The authors have a great writing style which makes the book a very enjoyable read. You can read this cover to cover, or use it as a very handy reference. You won't find any case studies, or made up scenarios, to help the authors describe the technology. They stick to writing about the technology, which is nice.
One of my favorite features of the book is the way the authors do their diagramming. They include a lot of diagrams that give a visual representation of the feature they are describing. The diagrams really help with getting a quick understanding of the overall picture of the topic. The authors also demonstrate with code that is always easy to understand and within the scope of the topic at hand. You don't have 2 pages of code with 3 lines highlighted.
Another part of this book I love is the way the authors deliver the code samples using LINQPad. I own the full auto completion version of LINQPad and it rocks. I have been using it since its first release and it has become my favorite tool when working with databases.
My only complaint about the book is the construction. The gluing job they did is horrible. It has big clumps of glue embedded in the pages which cause the binder to really bend. It will probably fall apart within a month of heavy use. I won't ding the book for that. It is a publisher issue, not an author issue.

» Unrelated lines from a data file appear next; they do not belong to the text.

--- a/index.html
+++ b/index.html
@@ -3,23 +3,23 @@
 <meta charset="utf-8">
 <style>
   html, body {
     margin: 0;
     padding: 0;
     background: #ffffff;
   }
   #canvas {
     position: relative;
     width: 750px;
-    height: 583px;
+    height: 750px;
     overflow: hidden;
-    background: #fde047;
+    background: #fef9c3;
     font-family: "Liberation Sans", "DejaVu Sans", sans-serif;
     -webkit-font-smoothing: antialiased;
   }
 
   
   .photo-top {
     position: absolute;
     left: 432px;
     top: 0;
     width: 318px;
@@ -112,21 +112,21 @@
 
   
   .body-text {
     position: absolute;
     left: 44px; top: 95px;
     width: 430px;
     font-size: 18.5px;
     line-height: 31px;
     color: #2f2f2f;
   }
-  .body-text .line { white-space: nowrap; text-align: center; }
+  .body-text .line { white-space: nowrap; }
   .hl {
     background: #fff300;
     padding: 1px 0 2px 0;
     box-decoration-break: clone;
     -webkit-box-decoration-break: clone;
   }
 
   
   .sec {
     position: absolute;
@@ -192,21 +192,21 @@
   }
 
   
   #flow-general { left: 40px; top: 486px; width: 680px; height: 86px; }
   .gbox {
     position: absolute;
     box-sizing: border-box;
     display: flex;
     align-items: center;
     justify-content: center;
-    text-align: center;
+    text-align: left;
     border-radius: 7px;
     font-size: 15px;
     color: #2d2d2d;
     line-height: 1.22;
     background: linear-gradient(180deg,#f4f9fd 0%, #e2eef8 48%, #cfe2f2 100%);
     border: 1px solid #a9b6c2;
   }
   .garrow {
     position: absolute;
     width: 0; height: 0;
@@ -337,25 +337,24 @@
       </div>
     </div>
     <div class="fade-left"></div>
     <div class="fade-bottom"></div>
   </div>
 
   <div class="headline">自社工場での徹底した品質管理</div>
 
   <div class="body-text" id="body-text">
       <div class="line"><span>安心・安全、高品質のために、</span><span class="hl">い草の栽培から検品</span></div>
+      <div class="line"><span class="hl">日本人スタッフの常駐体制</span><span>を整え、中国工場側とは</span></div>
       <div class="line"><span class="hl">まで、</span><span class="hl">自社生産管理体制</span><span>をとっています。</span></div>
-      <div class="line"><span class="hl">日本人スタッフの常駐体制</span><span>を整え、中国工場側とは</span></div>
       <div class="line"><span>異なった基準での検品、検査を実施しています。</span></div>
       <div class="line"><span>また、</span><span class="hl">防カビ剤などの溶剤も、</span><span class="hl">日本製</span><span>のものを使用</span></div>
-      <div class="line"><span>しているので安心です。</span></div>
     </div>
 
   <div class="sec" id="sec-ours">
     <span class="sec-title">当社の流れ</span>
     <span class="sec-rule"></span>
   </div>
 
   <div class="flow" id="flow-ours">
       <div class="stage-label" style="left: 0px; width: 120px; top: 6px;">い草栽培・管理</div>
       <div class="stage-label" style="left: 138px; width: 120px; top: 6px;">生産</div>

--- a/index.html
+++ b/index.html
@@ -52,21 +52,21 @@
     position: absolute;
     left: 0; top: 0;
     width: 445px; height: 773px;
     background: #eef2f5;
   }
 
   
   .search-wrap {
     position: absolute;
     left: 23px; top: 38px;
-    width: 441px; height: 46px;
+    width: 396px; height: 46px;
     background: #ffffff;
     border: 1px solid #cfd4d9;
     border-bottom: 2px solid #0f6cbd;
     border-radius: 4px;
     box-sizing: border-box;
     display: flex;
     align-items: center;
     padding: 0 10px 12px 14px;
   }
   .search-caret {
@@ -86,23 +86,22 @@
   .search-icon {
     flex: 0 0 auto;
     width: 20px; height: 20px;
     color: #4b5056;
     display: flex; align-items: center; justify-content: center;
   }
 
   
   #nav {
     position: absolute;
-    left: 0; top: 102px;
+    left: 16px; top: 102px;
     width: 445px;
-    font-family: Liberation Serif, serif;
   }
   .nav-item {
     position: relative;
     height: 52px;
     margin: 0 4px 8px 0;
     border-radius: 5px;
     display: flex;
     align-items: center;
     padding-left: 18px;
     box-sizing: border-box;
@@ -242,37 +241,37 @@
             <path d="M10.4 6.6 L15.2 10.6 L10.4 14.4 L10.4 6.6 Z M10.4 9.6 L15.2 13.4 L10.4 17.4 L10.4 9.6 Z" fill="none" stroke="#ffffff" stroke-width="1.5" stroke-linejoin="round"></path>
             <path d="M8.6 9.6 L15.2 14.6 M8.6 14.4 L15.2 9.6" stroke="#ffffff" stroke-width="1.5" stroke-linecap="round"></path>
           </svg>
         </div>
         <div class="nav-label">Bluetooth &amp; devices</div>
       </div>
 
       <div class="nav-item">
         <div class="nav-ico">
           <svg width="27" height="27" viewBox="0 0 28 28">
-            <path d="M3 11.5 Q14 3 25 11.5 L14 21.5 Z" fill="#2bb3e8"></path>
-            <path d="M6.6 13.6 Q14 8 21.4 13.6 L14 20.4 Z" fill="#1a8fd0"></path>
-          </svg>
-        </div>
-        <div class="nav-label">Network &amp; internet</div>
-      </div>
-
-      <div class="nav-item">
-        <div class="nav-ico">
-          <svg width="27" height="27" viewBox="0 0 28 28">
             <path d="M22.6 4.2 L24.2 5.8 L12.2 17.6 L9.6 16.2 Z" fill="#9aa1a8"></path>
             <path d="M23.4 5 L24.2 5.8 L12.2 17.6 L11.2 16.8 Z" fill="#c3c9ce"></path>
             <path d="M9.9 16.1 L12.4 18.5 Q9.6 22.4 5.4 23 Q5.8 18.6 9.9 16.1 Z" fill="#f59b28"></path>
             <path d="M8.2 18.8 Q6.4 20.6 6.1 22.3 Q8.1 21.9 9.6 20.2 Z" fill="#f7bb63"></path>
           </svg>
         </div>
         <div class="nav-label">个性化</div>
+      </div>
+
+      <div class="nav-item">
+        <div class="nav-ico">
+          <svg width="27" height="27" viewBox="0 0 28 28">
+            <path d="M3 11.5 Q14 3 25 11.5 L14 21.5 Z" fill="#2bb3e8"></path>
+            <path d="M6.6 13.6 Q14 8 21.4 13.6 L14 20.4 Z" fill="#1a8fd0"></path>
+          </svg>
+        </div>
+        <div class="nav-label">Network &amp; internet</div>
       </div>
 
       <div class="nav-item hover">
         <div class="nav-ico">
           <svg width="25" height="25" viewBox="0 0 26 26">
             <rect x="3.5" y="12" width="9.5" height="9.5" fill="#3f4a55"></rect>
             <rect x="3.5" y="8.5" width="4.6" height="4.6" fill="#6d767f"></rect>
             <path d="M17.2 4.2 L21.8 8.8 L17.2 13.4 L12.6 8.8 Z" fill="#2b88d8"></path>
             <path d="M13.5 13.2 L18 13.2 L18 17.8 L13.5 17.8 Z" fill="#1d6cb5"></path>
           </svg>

All in all I highly recommend this book. It belongs on the shelf of any serious developer.
The editor of C# 4.0 in a Nutshell Book read my blog and suggested I contact O'Reilly Media for a new copy since my binder was a mess.
They made good on the request for a new copy of the C# 4.0 in a Nutshell Book and I received it today with the binder in perfect condition. No glue blobs in between any pages. Hats off to O'Reilly Media!!!!!